▶ _Activity_: Please copy out each line of the listing that contains the word "node".

▶ _Records for the task_:
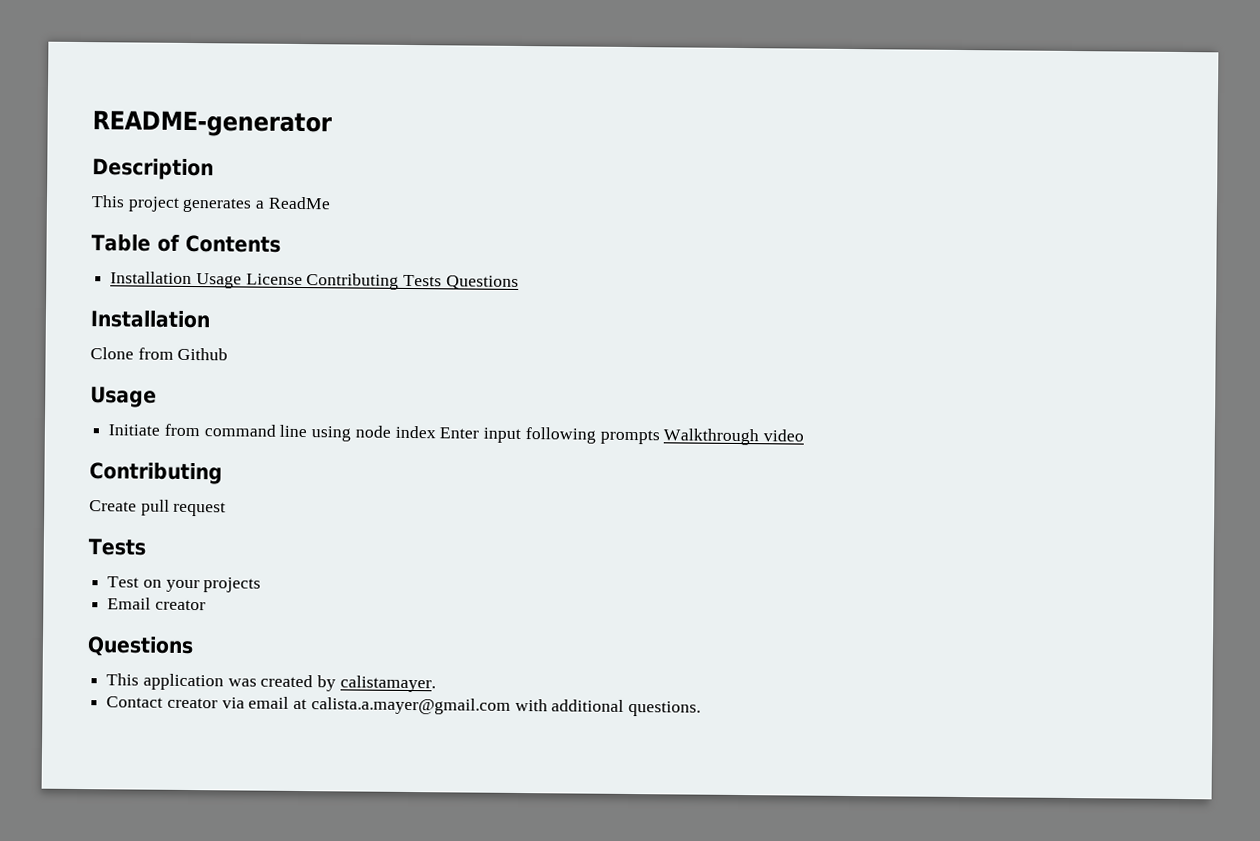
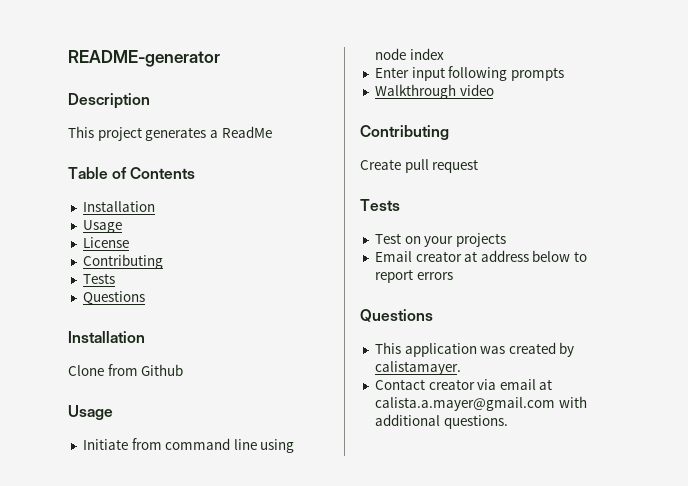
  Table of Contents
- Installation Usage License Contributing Tests Questions
+ Installation
+ Usage
+ License
+ Contributing
+ Tests
+ Questions
- Initiate from command line using node index Enter input following prompts Walkthrough video
+ Initiate from command line using node index
+ Enter input following prompts
+ Walkthrough video
- Email creator
+ Email creator at address below to report errors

▶ _Answer for the task_:
- Initiate from command line using node index Enter input following prompts Walkthrough video
+ Initiate from command line using node index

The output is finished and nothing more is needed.